_What you will do_: Within the listing below, show every line that contains the word "justify".

(Beginning of Provided material)

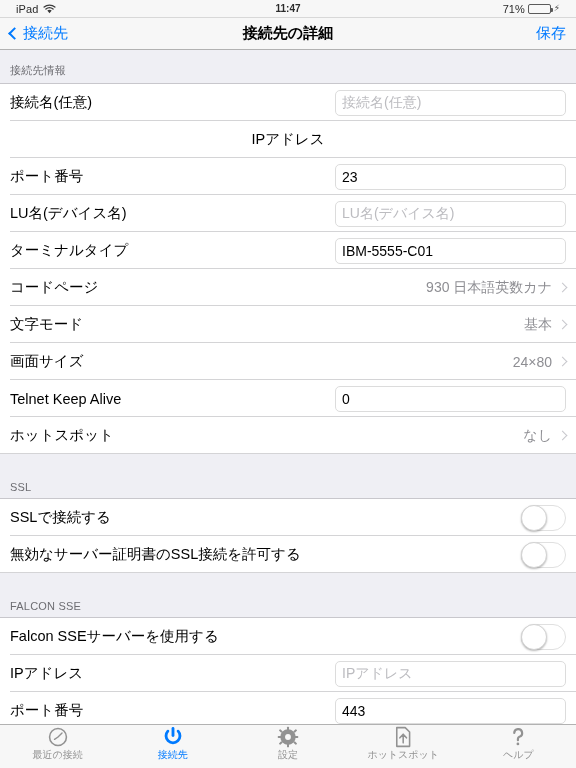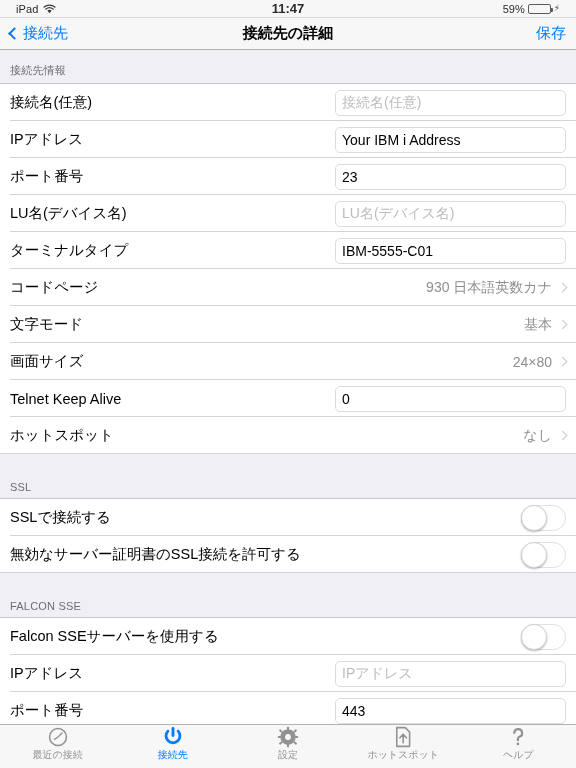--- a/index.html
+++ b/index.html
@@ -28,7 +28,7 @@
   .sb-center {
     position: absolute; left: 0; right: 0; top: 0; bottom: 0;
     display: flex; align-items: center; justify-content: center;
-    font-size: 13px; font-weight: bold; color: #2b2b2b; pointer-events: none;
+    font-size: 10px; font-weight: bold; color: #2b2b2b; pointer-events: none;
   }
   .sb-right {
     margin-left: auto; display: flex; align-items: center; gap: 3px;

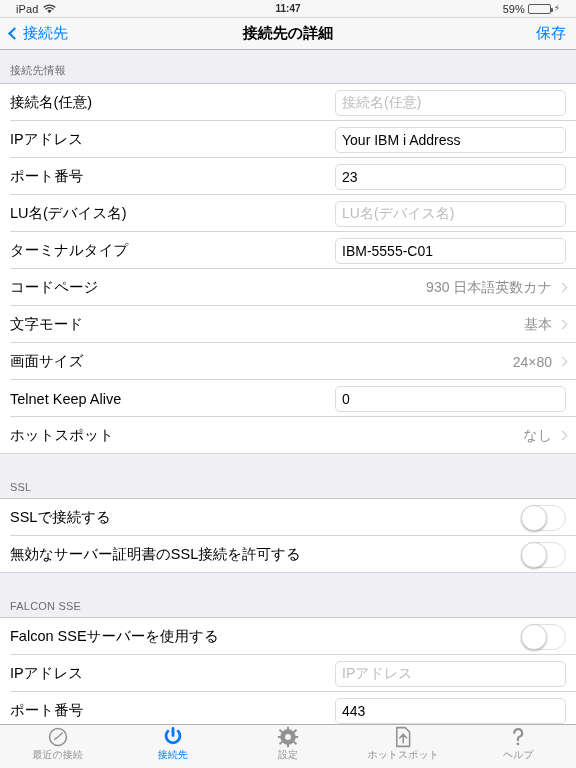--- a/index.html
+++ b/index.html
@@ -157,7 +157,7 @@
     </div>
     <div class="sb-center">11:47</div>
     <div class="sb-right">
-      <span>59%</span>
+      <span>71%</span>
       <span class="batt">
         <span class="batt-fill" id="batt-fill" style="width: 59%;"></span>
       </span>

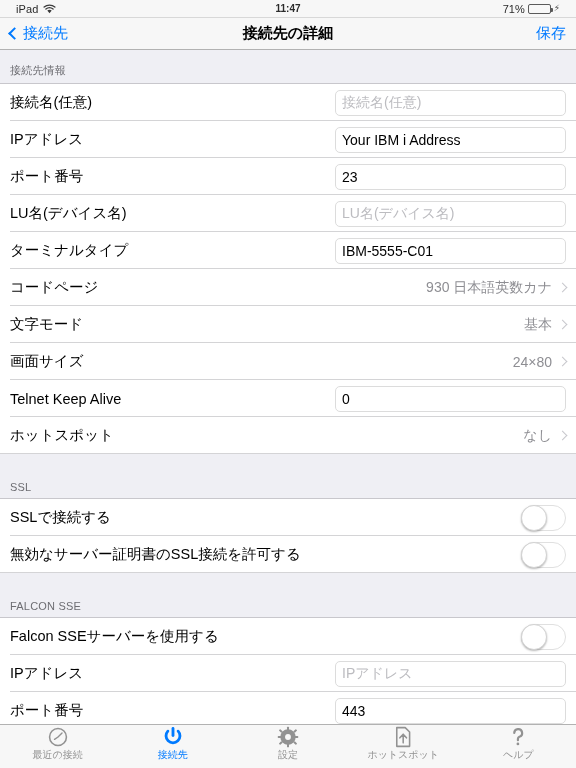--- a/index.html
+++ b/index.html
@@ -184,9 +184,6 @@
       </div>
       <div class="row">
         <div class="row-label">IPアドレス</div>
-        <div class="row-right">
-          <div class="field" placeholder="">Your IBM i Address</div>
-        </div>
       </div>
       <div class="row">
         <div class="row-label">ポート番号</div>

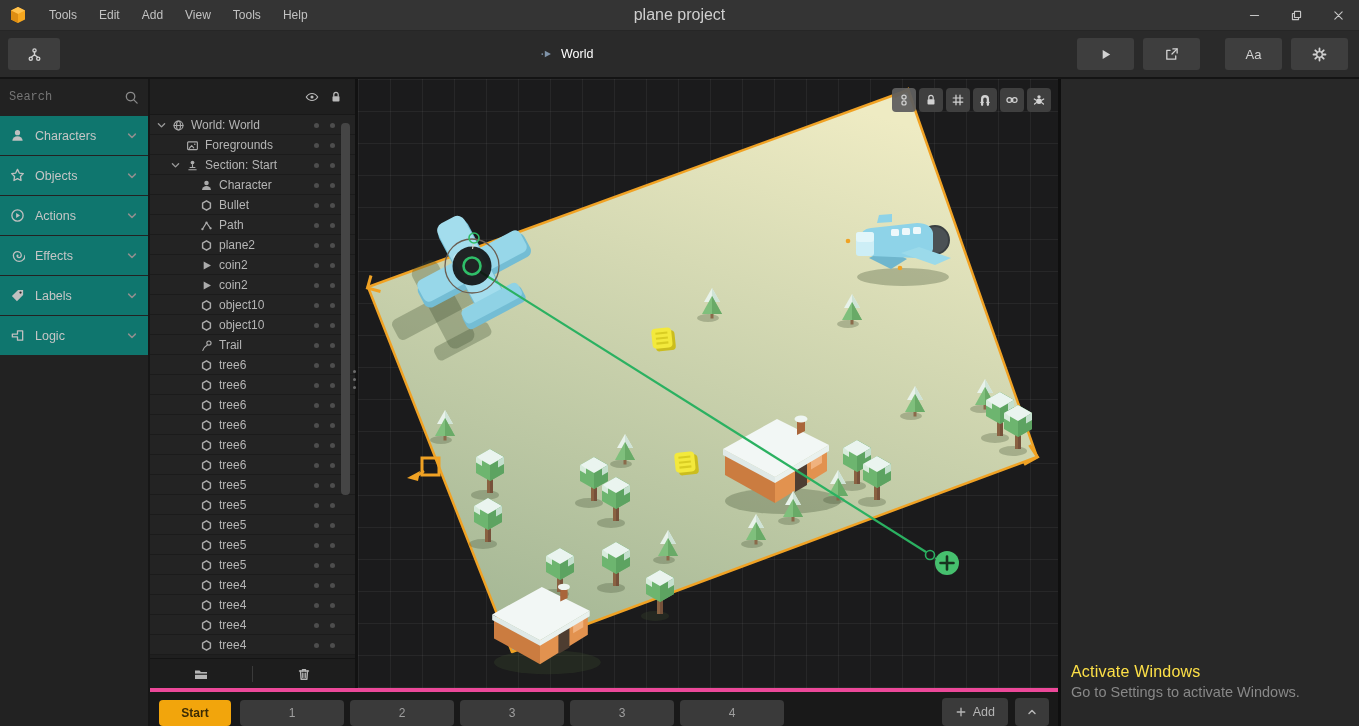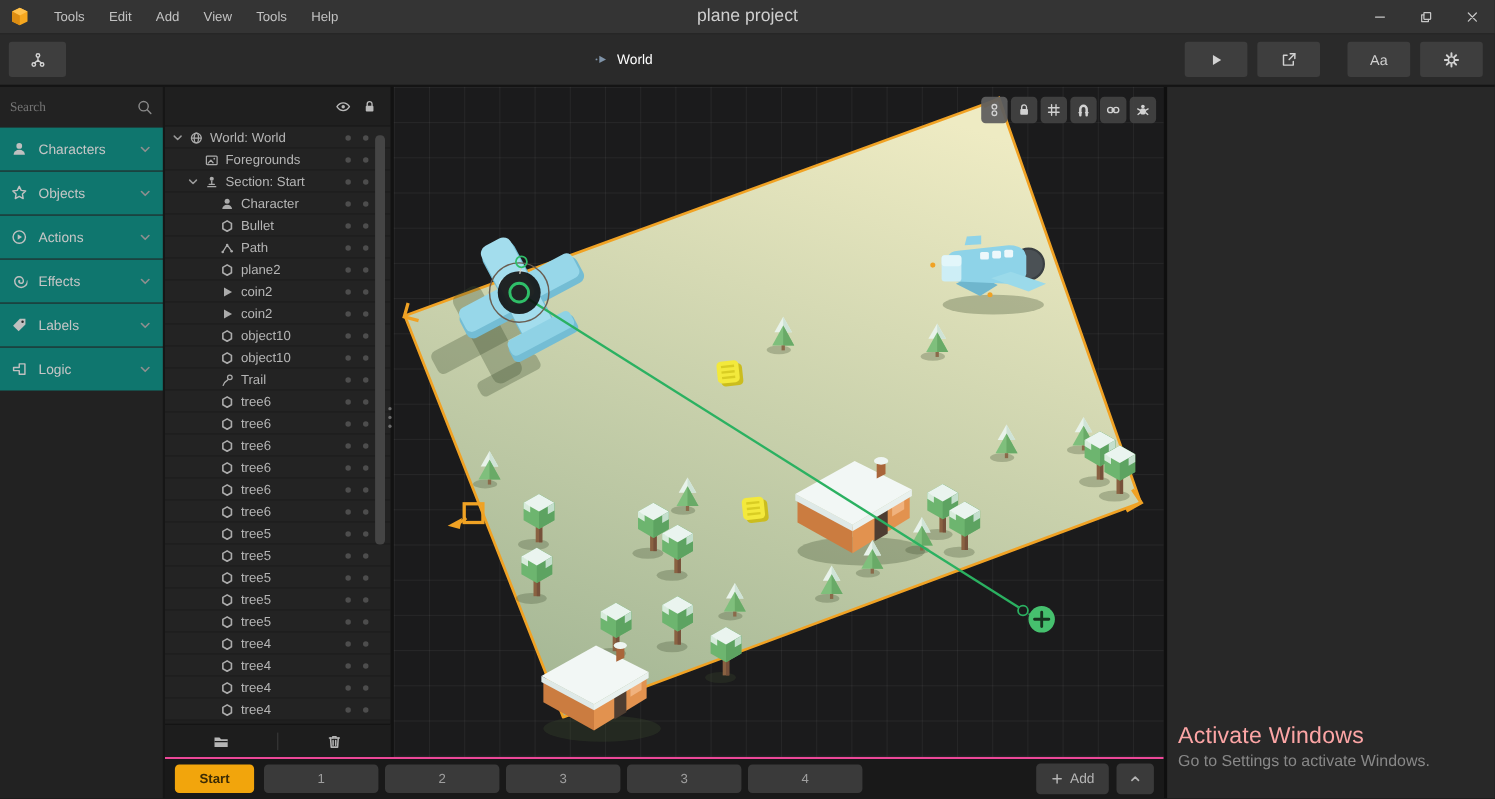--- a/index.html
+++ b/index.html
@@ -35,7 +35,7 @@
   
   .sidebar{grid-column:1;grid-row:3/5;background:#222;border-right:2px solid #161616;display:flex;flex-direction:column}
   .search-row{height:30px;display:flex;align-items:center;padding:0 9px;margin:3px 0 4px;color:#8a8a8a;gap:6px}
-  .search-input{flex:1;background:transparent;border:none;outline:none;color:#ec4899;font-size:12px;font-family:Liberation Serif, serif;min-width:0}
+  .search-input{flex:1;background:transparent;border:none;outline:none;color:#ec4899;font-size:12px;font-family:Liberation Mono, monospace;min-width:0}
   .side-item{height:39px;background:#0f766e;margin-bottom:1px;display:flex;align-items:center;padding:0 10px;gap:10px;color:#c6c6c6;font-size:12.5px;cursor:default}
   .side-item .icw{color:#c0c0c0}
   .side-item .chev{margin-left:auto;color:#8f8f8f}

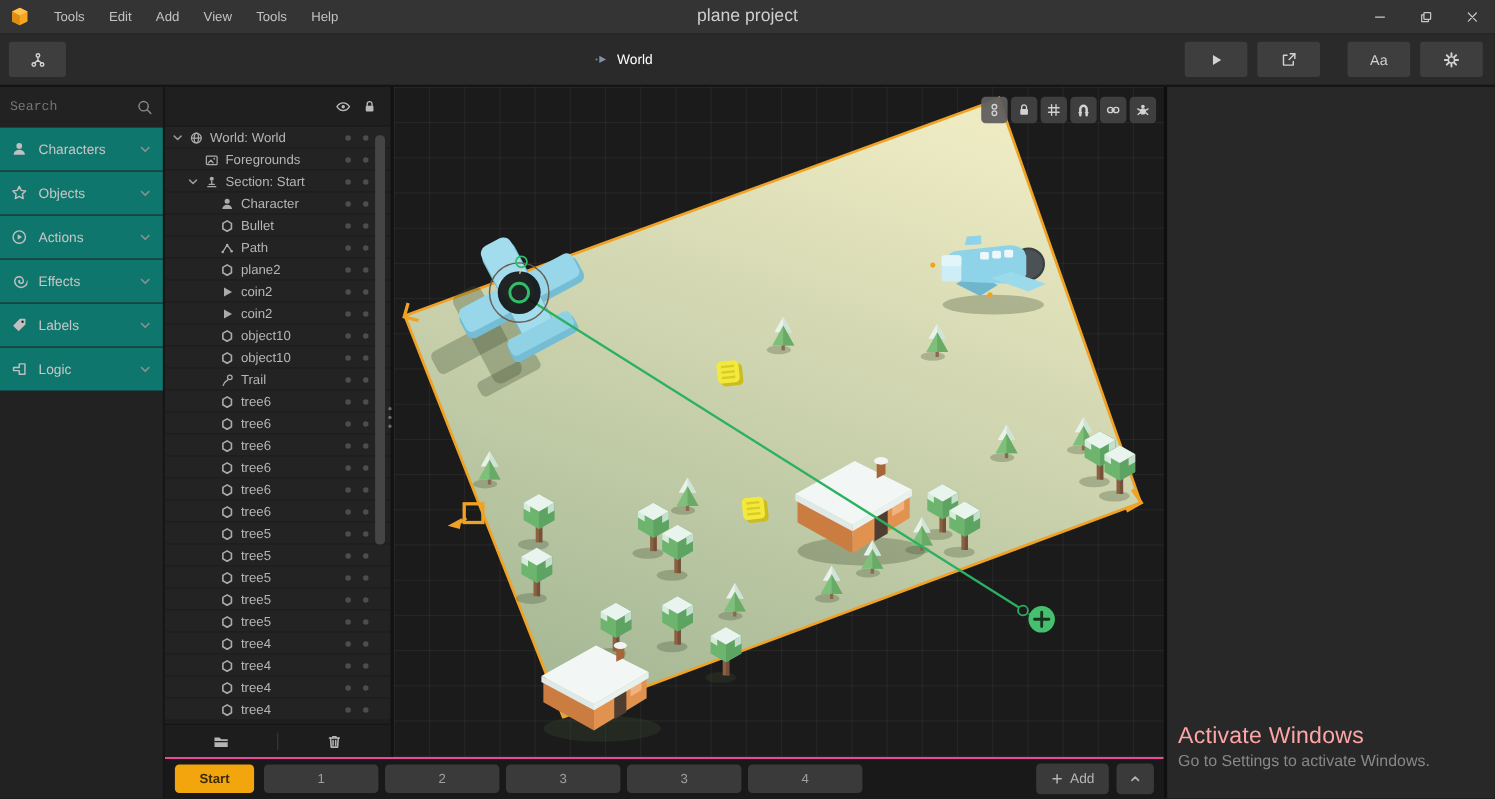--- a/index.html
+++ b/index.html
@@ -77,7 +77,7 @@
   
   .rightpanel{grid-column:4;grid-row:3/5;background:#282828;border-left:3px solid #0f0f0f;position:relative}
   .watermark{position:absolute;left:10px;bottom:26px;pointer-events:none}
-  .wm1{font-size:21px;color:#fca5a5;letter-spacing:.2px}
+  .wm1{font-size:16px;color:#fde047;letter-spacing:.2px}
   .wm2{font-size:14.5px;color:#888;margin-top:3px}
 
   

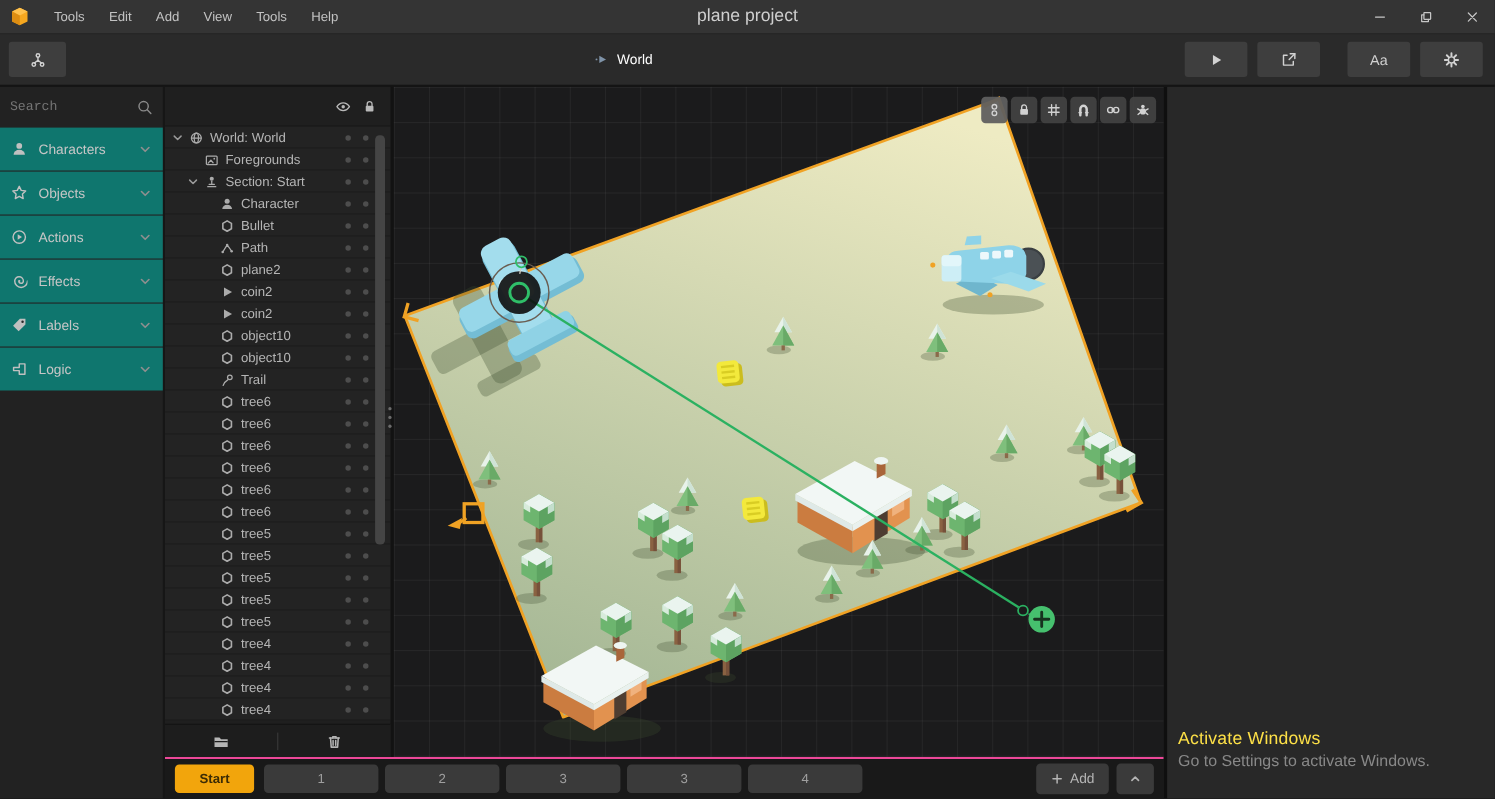--- a/index.html
+++ b/index.html
@@ -81,7 +81,7 @@
   .wm2{font-size:14.5px;color:#888;margin-top:3px}
 
   
-  .bottombar{grid-column:2/4;grid-row:4;background:#191919;border-top:2px solid #ec4899;display:flex;align-items:center;padding:0 9px;gap:6px}
+  .bottombar{grid-column:2/4;grid-row:4;background:#191919;border-top:4px solid #ec4899;display:flex;align-items:flex-end;padding:0 9px;gap:6px}
   .scene-btn{height:26px;border-radius:4px;background:#3a3a3a;color:#9f9f9f;font-size:12px;display:flex;align-items:center;justify-content:center;width:104px;cursor:default}
   .scene-btn.active{background:#f2a50c;color:#3c2c05;width:72px;font-weight:bold;margin-right:3px}
   .bb-right{margin-left:auto;display:flex;gap:7px}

(End of Provided material)

_Written answer_:
     display: flex; align-items: center; justify-content: center;
   .scene-btn{height:26px;border-radius:4px;background:#3a3a3a;color:#9f9f9f;font-size:12px;display:flex;align-items:center;justify-content:center;width:104px;cursor:default}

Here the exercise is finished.